Si è finito con il “gioco” di inventare un nuovo nome (un altro) per Piemonte Land of Wine (già Piemonte Land of Perfection), il Consorzio che raggruppa tutti i Consorzi vitivinicoli piemontesi. Però si era cominciato ricordando Paolo Desana, il senatore casalese che, nei primi Anni Sessanta del Novecento, fu l’artefice della legge sulle doc e sulle docg vinicole italiane, poi aggiornata, negli Anni Novanta da un altro piemontese, l’astigiano Giovanni Goria, allora ministro dell’Agricoltura.
L’occasione per parlare della storia delle doc e delle docg e, un po’ a grandi linee, anche del futuro del vino piemontese, visto attraverso la lente dei Consorzi di tutela, l’ha fornita il convegno voluto da Piemonte Land of Wine, presieduto da Francesco Monchiero, che domenica scorsa, 17 settembre, ha chiuso l’edizione 2023 della Douja d’Or di Asti.
Relatori, oltre a Monchiero, il giornalista Sergio Miravalle e Andrea Desana, figlio di Paolo Desana. Ad ascoltare e interventire presidenti, vicepresidenti e rappresentanti di Consorzi e associazioni della cooperazione vinicola e del mondo camerale. Citiamo: Gian Paolo Coscia e Renato Goria (Camera di Commercio di Alessandria e Asti); Gian Paolo Repetto (Colli Tortonesi); Massimo Damonte (Roero); Luca Trombotto (Pinerolose); Vitaliano Maccario (Barbera); Stefano Ricagno (Asti e Moscato d’Asti); David Viglino (Vignaioli Piemontesi); Pierottavio Daniele (Vini Bio).
Miravalle (direttore della rivista Astigiani) e Andrea Desana hanno raccontato in sintesi l’iter delle legge sulle doc, le resistenze, i timori, le curiosità.
Da Monchiero è arrivato un forte richiamo alla consapevolezza che il Piemonte, che per i suoi vini ha scelto solo doc e docg, escludendo le IGT diffuse in altre regioni italiane, sia sempre più terra di qualità e programmazione, affrontando le sfide con la necessaria compattezza di intenti e pari dignità per tutte le denominazioni che devono operare sotto il “cappello” di un brand Piemonte che rappresenti tutta la produzione vinicola regionale.
Concetti condivisi dai rappresentanti dei Consorzi con Maccario che ha aggiunto la necessità di promuovere il consumo interno di vino in parallelo con quello rivolto all’estero, e Stefano Ricagno che ha parlato dell’utilità di una vera rivoluzione copernicana per il mondo del vino con nuove visioni, sia di promozione sia di valorizzazione, per risolvere le crisi che creano contraccolpi al comparto.

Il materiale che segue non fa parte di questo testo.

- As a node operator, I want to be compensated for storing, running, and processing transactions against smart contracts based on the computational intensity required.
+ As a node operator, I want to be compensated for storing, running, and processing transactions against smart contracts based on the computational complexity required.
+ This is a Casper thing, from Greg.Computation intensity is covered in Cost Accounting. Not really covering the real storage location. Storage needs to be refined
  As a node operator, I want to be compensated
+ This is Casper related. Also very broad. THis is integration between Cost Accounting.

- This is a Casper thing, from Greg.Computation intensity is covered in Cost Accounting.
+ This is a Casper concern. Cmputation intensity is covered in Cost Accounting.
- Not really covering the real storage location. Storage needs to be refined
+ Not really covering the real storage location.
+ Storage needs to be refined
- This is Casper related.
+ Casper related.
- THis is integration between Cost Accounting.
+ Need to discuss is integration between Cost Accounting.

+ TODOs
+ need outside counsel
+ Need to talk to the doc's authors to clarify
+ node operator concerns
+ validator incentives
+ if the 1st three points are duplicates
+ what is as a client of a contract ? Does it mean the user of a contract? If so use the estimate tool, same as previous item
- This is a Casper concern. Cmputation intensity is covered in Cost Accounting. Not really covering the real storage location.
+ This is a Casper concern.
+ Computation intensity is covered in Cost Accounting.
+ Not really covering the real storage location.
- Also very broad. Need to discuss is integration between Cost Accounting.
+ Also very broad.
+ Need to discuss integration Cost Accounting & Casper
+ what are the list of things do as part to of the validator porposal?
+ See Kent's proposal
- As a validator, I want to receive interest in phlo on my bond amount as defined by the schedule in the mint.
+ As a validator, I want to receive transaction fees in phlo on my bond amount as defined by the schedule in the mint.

Per quanto riguarda le numerose doc piemontesi un po’ da tutti sono arrivati auspici che alcune siano accorpate. Citato il caso del Grignolino d’Asti e del Grignolino del Monferrato Casalese o quello del Dolcetto che in Piemonte conta ben 12 doc.

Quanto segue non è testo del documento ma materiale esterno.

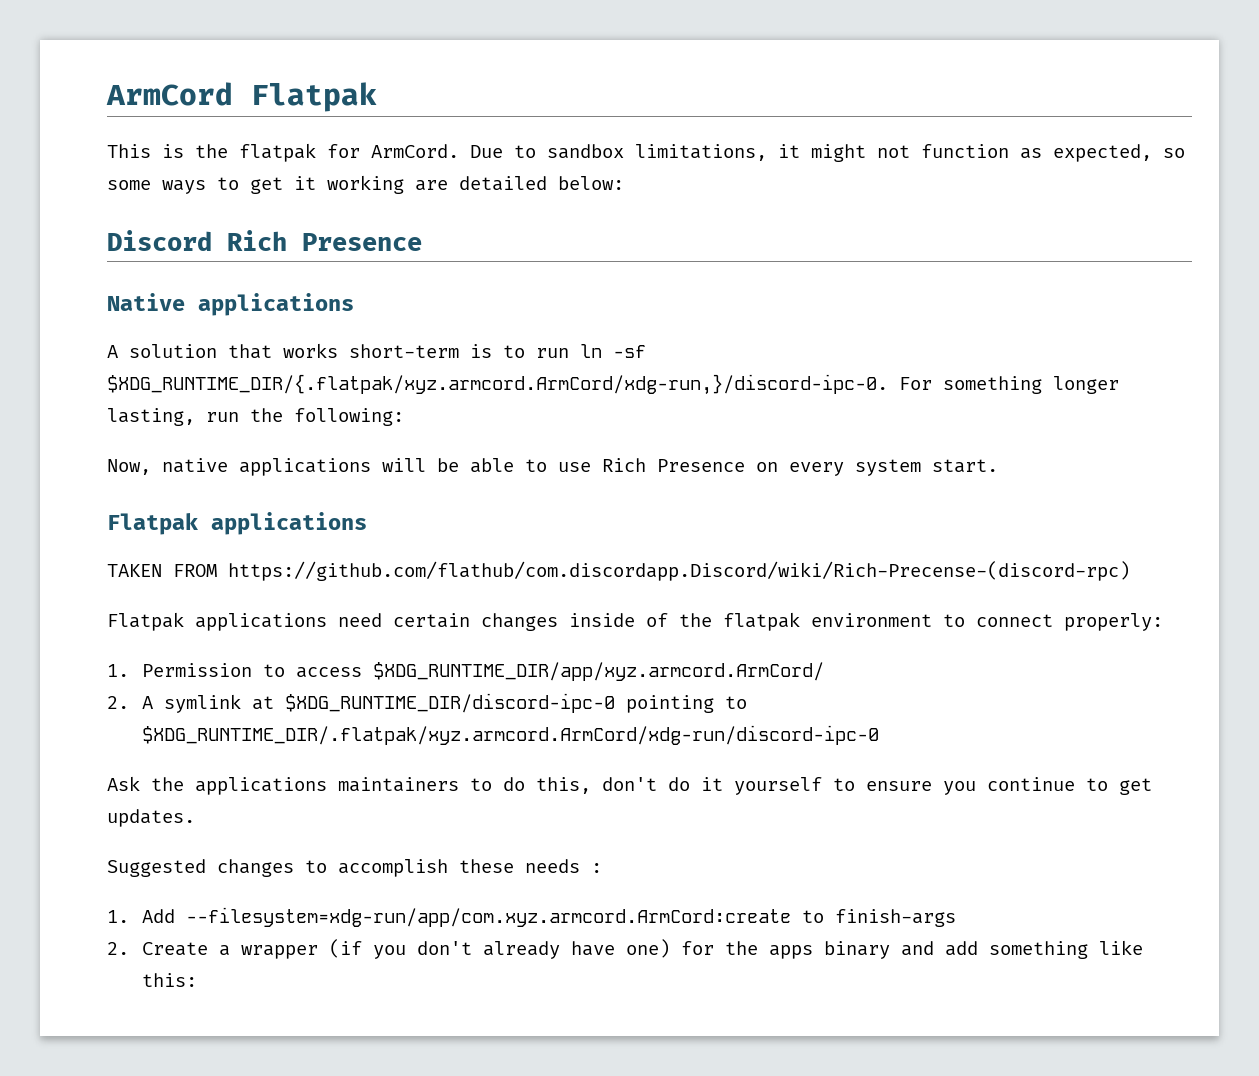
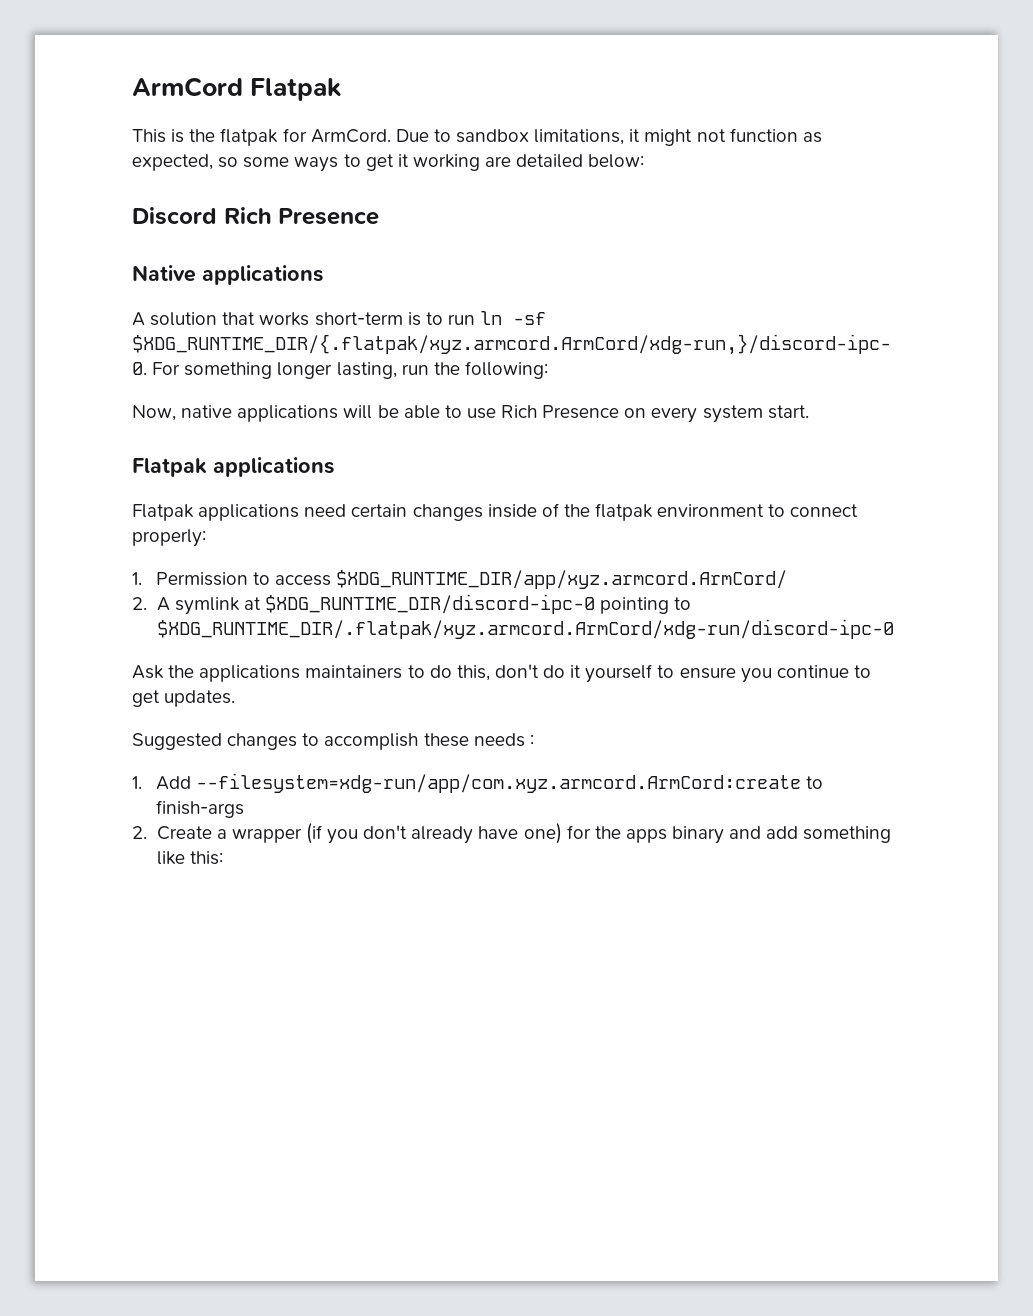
- TAKEN FROM https://github.com/flathub/com.discordapp.Discord/wiki/Rich-Precense-(discord-rpc)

In conclusione quello di domenica scorsa sulla storia delle doc e docg è stata da una parte occasione per rinnovare la memoria sull’opera di Paolo Desana, che portò alla legge promulgata nel 1963 dall’allora presidente della Repubblica, Antonio Segni con ministro dell’Agricoltura Bernardo Mattarella, padre dell’attuale Presidente della Repubblica, Sergio Mattarella; dall’altra momento di confronto per il mondo dei Consorzi, della Cooperazione, dell’associazionismo dei produttori e delle Camere di Commercio che hanno potuto “guardarsi negli occhi” verificando se davvero ci siano spazi di manovra per realizzare quelle innovazioni e quel nuovo corso di cui il settore ha bisogno, specialmente in questo periodo.
Dunque se idee e progetti saranno realizzati, se il Piemonte del vino troverà un’unica via, pur lasciando ai territori la propria gestione, se ci sarà un unico marchio “Piemonte is wine” che darà voce a denominazioni piccole e grandi, blasonate, in crescita o in un momento di affanno, questo lo vedremo nei prossimi mesi.